It soon will be 70 years since eight people, curious about their ancestors and how they lived, met around a dining room table at a historic Westbrook Road farmhouse, shared family stories and exchanged information.
This was the beginning of the West Milford Historical Society, which later branched out to include people from other municipalities and counties and became known as the North Jersey Highlands Historical Society.
The first meeting of West Milford Historical Society in 1954 was at a house owned by Ken and Elva Hirsch on Westbrook near the intersection of Ridge Road.
The people who attended, who were interested in gathering their personal family histories, had experienced many fruitless contacts with libraries and county and state historical societies and were resolved that little of the information they sought was available.
Hirsch invited people to meet at his home to form a society to gather the answers they were seeking.
In inviting people to the meeting, he said was taking the advice of Henry Beck, a noted folklorist. Among the prospective members who attended the first meeting were Leslie Post, Jennie VanderStad Sweetman, Vincent Struble, Gilbert Terhune Jr., Hans Widman, Ella Card and James Norman.
I was there to take photos for newspapers and joined the society as a charter member soon afterward.
Sweetman, the last living member of the group at that first meeting, died in December at age 92. She was the daughter of John VanderStad and Elizabeth Van Eck and was married to the late Tunis Sweetman Sr.
Sweetman and I were lifelong friends. Our education from kindergarten through eighth-grade graduation was in two-room rural schoolhouses; she at Oak Ridge School and me at Echo Lake.
Then we went to Butler High School with students from other West Milford rural schoolhouses. At the high school, West Milford students joined others from Butler, Bloomingdale, Riverdale, Pequannock, Kinnelon, Jefferson, Ringwood and Wanaque.
Sweetman and I always were enthusiastic about history and writing. We started covering meetings and other news for area newspapers after we graduated from high school. At first, she wrote for the Paterson Evening News and I was with the Paterson Morning Call.
We both went on to write for most newspapers that covered towns in Passaic, Morris and Sussex counties. We often sat together when we covered meetings for the various newspapers.
Chartered in 1957
The West Milford Historical Society was officially chartered April 24, 1957, with the signatures of James Norman, Jennie VanderStad, Thomas P. Byrnes, Mary Schmidt, Horace Chamberlain, Floyd Struble and Kenneth Hirsch.
The new society embarked on a series of activities designed to bring out local and family history that might be buried in people’s minds.
A West Milford Township Historical Society exhibit at the Community Fire Company annual fair at the fairgrounds on Green Pond Road in 1954 attracted great interest and the society continued to return with historical exhibits each year until the final season of the fair.
Changing the exhibit theme annually brought out many artifacts and much information and importantly gained new society members who wanted to aid in the search for information about their ancestors.
Exhibits and lectures in schools and libraries and before local groups brought more interest, and people of all ages became involved in the study of the early settlers. One of the most memorable public activities held by the West Milford Historical Society was a two-day re-enactment of a 1857 stagecoach trip along Hamburg Turnpike from Paterson to Deckertown (now Sussex).
It was natural for James Norman to come up with the stage re-enactment idea. In 1939, he had accepted an appointment by President Franklin Roosevelt as postmaster of the Newfoundland Post Office.

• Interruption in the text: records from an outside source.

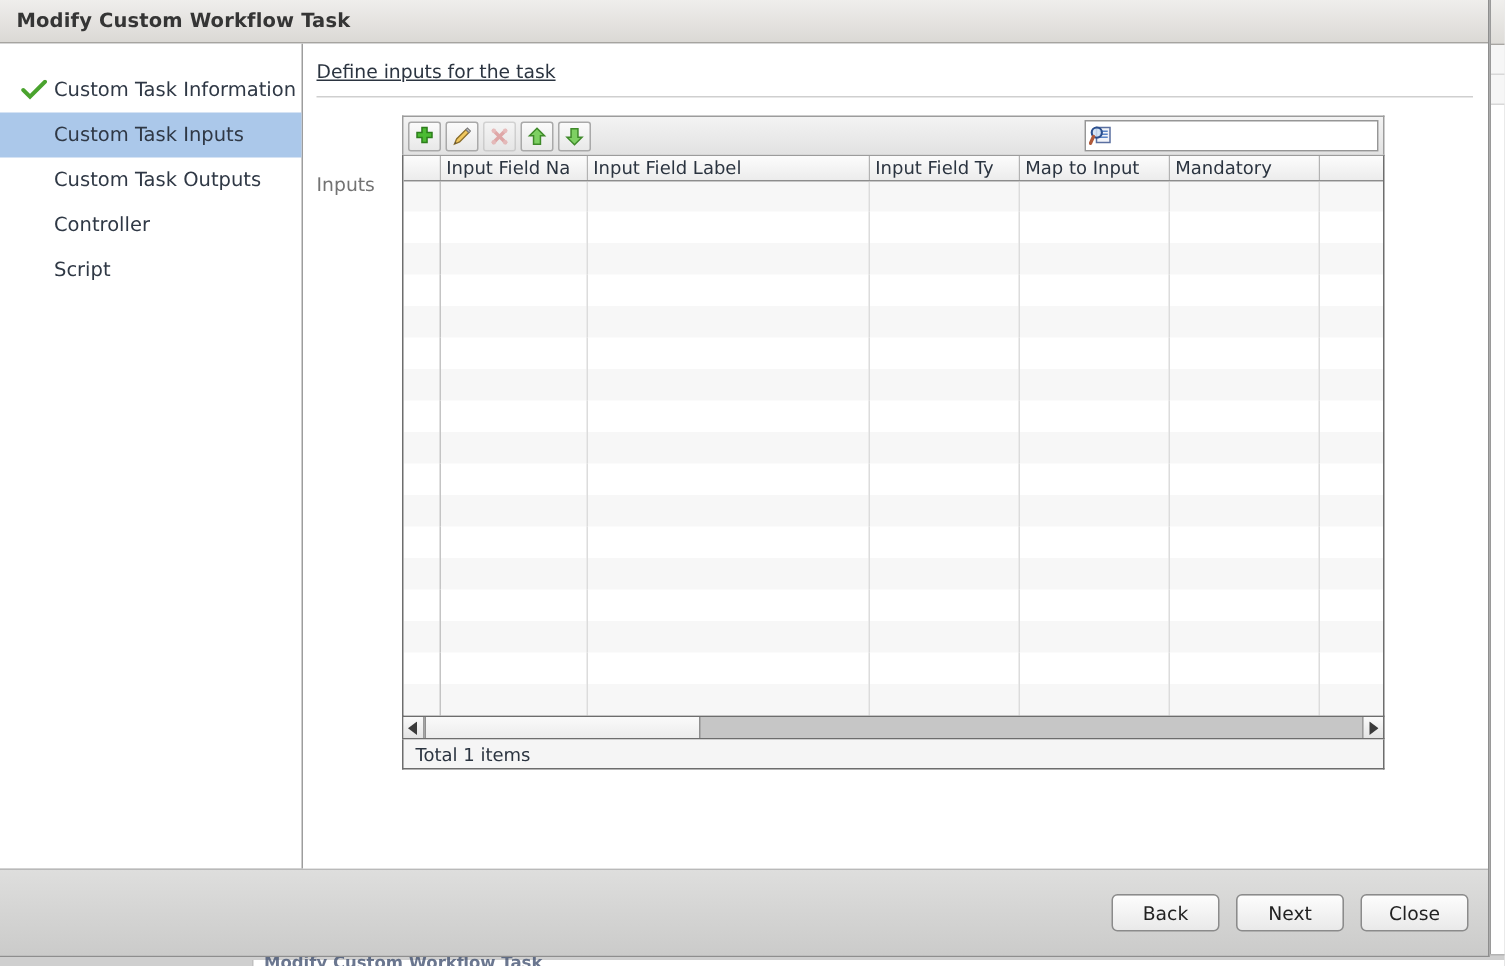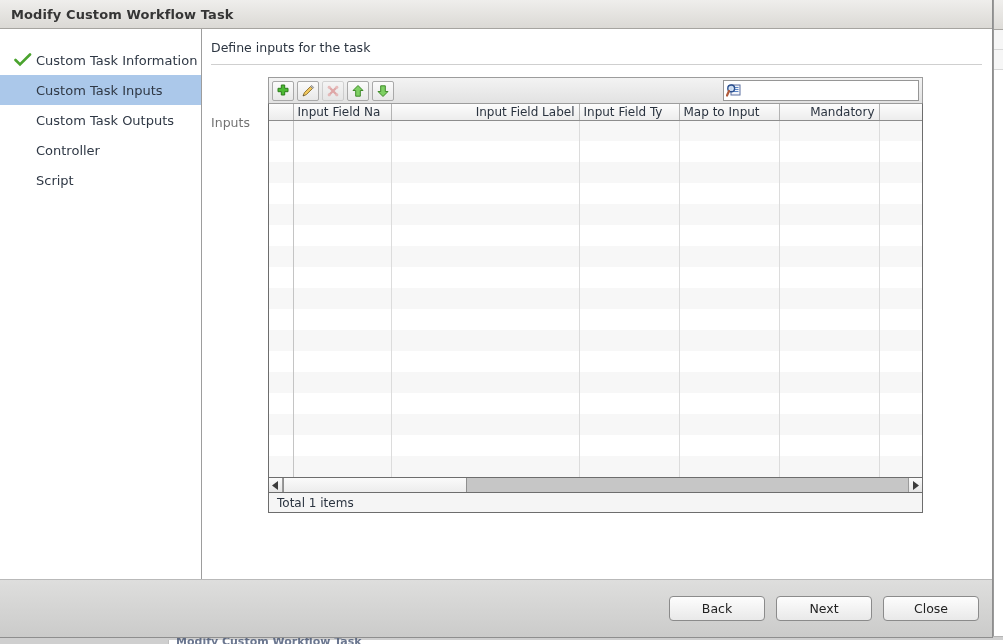"Define inputs for the task" #content-header { text-decoration: none -> underline }
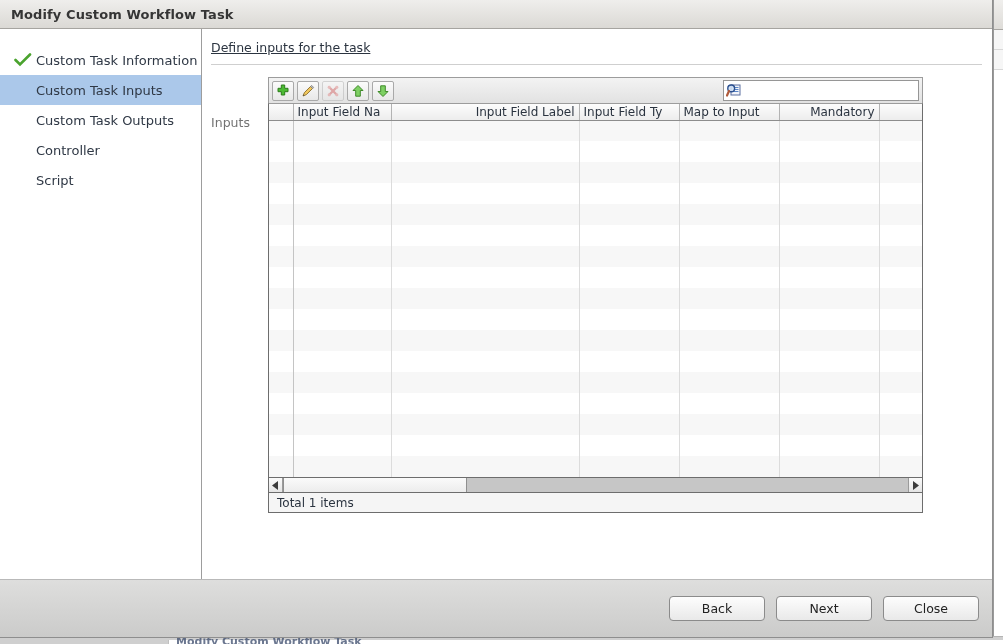"Input Field Label" table.grid th.ctr { text-align: right -> left }
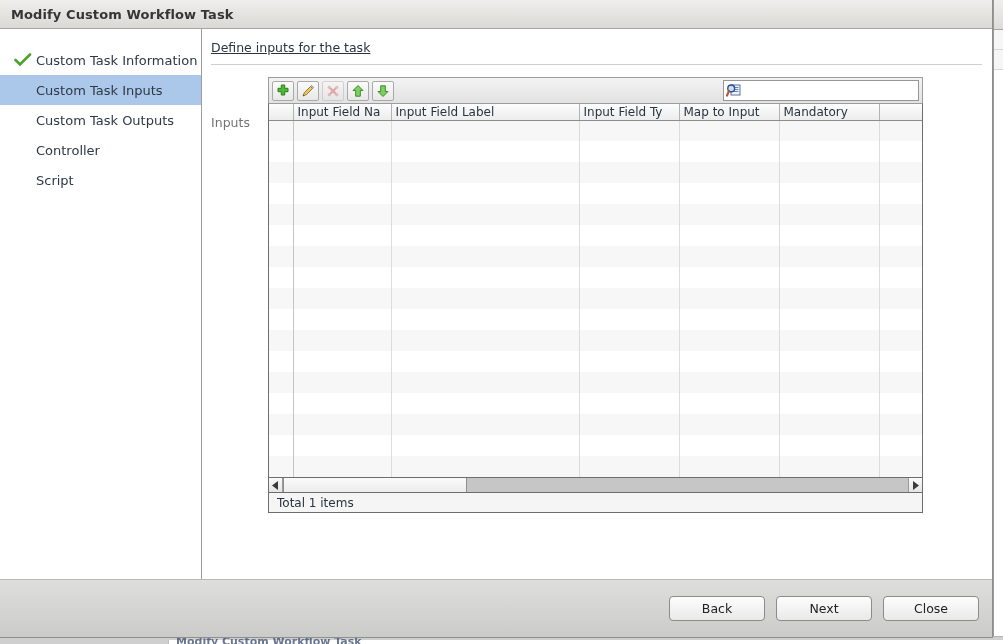"Back" .foot-btn { width: 96px -> 72px }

He took great pride in his appointment.
Norman obtained a U.S. government contract to carry the mail between each of the post offices along the way during the re-enactment.
Leslie Post, who joined the historical society in its infancy, delivered mail from Newfoundland Post Office as far as the corner of Union Valley Road, Greenwood Lake Turnpike (County Route 511) and Lakeside Road.
In its early days, the West Milford Post Office did not provide home-delivery service. People living in the West Milford Village area, along Union Valley Road, including Pinecliff Lake, Greenbrook Estates, Wallisch Estates, all received their mail with a Newfoundland Post Office address.
Stagecoach re-enactment
For the re-enactment, the stagecoach, horses and driver were provided by hobbyists. Members of the historical society dressed in vintage clothing and rode on the stage as it traveled the route, with an overnight stopover in Newfoundland.
I was a member of the West Milford Historical Society from the time of the earliest meetings but could not ride on the stagecoach with June Buresh, Elva Hirsch and others wearing period costumes, as I working as a first-grade teacher at Lincoln Elementary School in Pompton Lakes.
The stage traveled along Hamburg Turnpike on a morning during a school day, passing Lincoln School. Principal Chris Stager was very excited about the event and encouraged teachers to take their students to the roadside to see firsthand as the coach passed by on Hamburg Turnpike and we did.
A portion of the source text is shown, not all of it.